There are several gut and gut-related hormones including ghrelin, glucagon-like peptide-1, peptide tyrosine tyrosine, insulin, leptin, and adiponectin.48 In some studies, the role of the gut hormone in the pathophysiology of GSD has been addressed. For instance, it has been reported that large basal plasma concentrations of pancreatic polypeptide, a gut peptide inducing gallbladder relaxation, may constitute a factor facilitating lithogenesis.49 However, assessing the amount of gut-related hormones in the GSD patients with and without MetS is highly recommended for clarifying the underlying pathophysiology.

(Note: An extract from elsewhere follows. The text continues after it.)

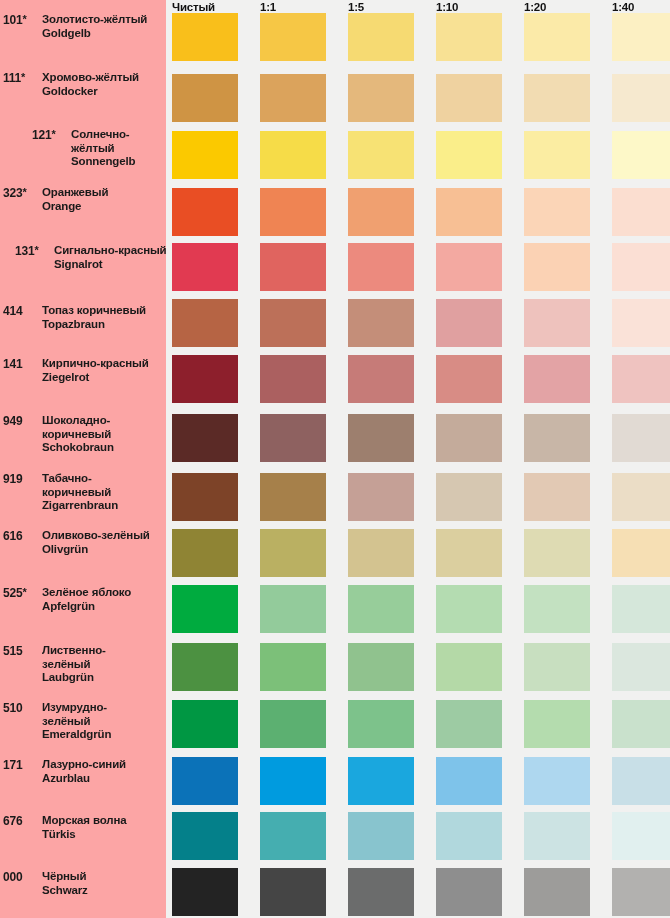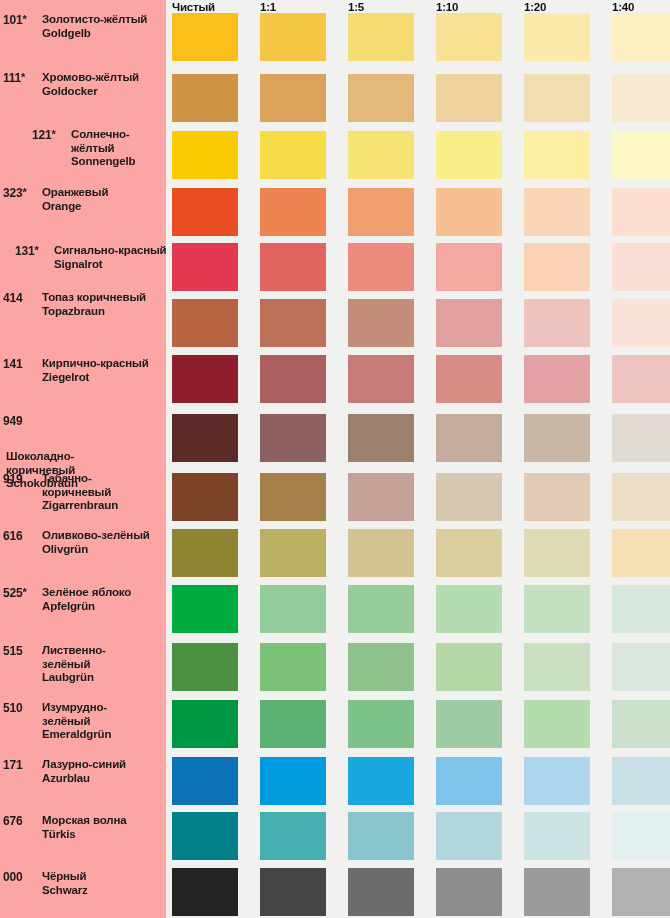"414" div.row-label { top: 291px -> 304px }
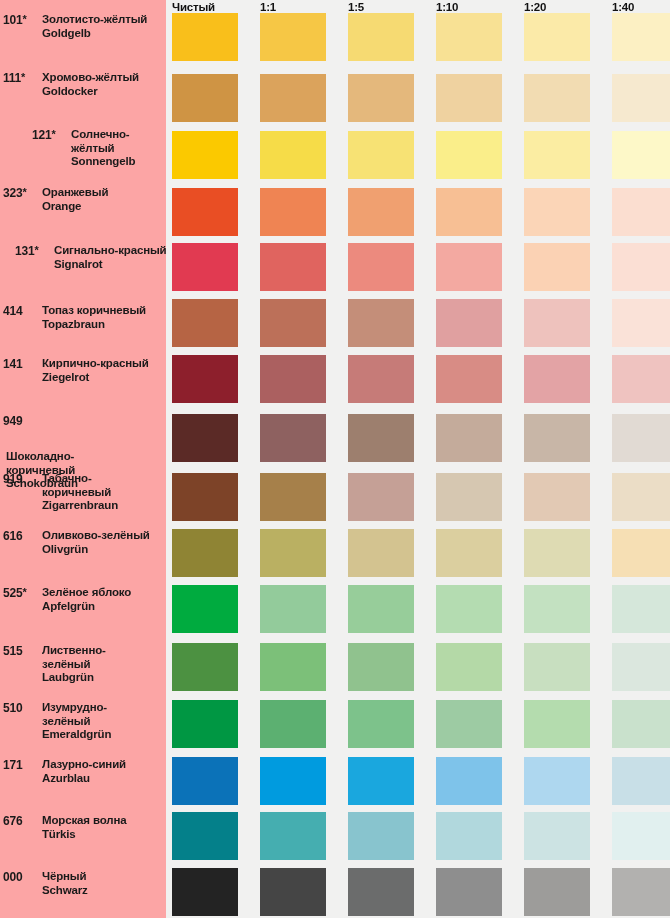"949" div.row-label { flex-direction: column -> none }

This is the first report to show the association of NAFLD and MetS in GSD from Iran. The main strength of our research was that our study was population-based. Other strength of our research was the appropriate inclusion and exclusion criteria for both groups to limit the influence of various confounding factors on NAFLD and MetS components. Finally, our research had the age- and sex-matched comparison group with considerable sample size. Our study suffered from important limitations. First, the sample size of patients with GSD in our study was relatively low. However, in an effort to overcome this limitation, we increased the number of age- and gender-matched comparison group as well as eliminating important confounding factors that may affect the NAFLD and the MetS by strict exclusion criteria. Second, the diagnosis of NAFLD was based only on sonography. Although liver biopsy is the gold standard for the diagnosis of NAFLD, like many researches because of the invasive nature of liver biopsy and the high cost, only sonography and liver biochemical tests were considered for diagnosis.15,16 On the other hand, although the ability to identify NAFLD patients and estimate steatofibrosis over the past years has improved with various ultrasound-based techniques including semi-quantitative, quantitative, contrast-enhanced, and elastographic ultrasound techniques, further research is needed to more precisely define the role of the most innovative sonographic techniques.50 Third, we were unable to evaluate or exclude the effects of some potential confounding factors on NAFLD or Mets in participants such as physical activity and nutrition patterns.

In conclusion, the present study found an obvious association between NAFLD and GSD. It also showed a significant association between increasing waist circumference and risk of GSD. We recommend that patients with GSD should be evaluated for the likelihood of NAFLD and its treatment in addition to lifestyle changes to gain normal weight. However, the mechanism for these associations remains unclear, further researches are needed to clarify the relationship between the nature of GSD, NAFLD, and obesity.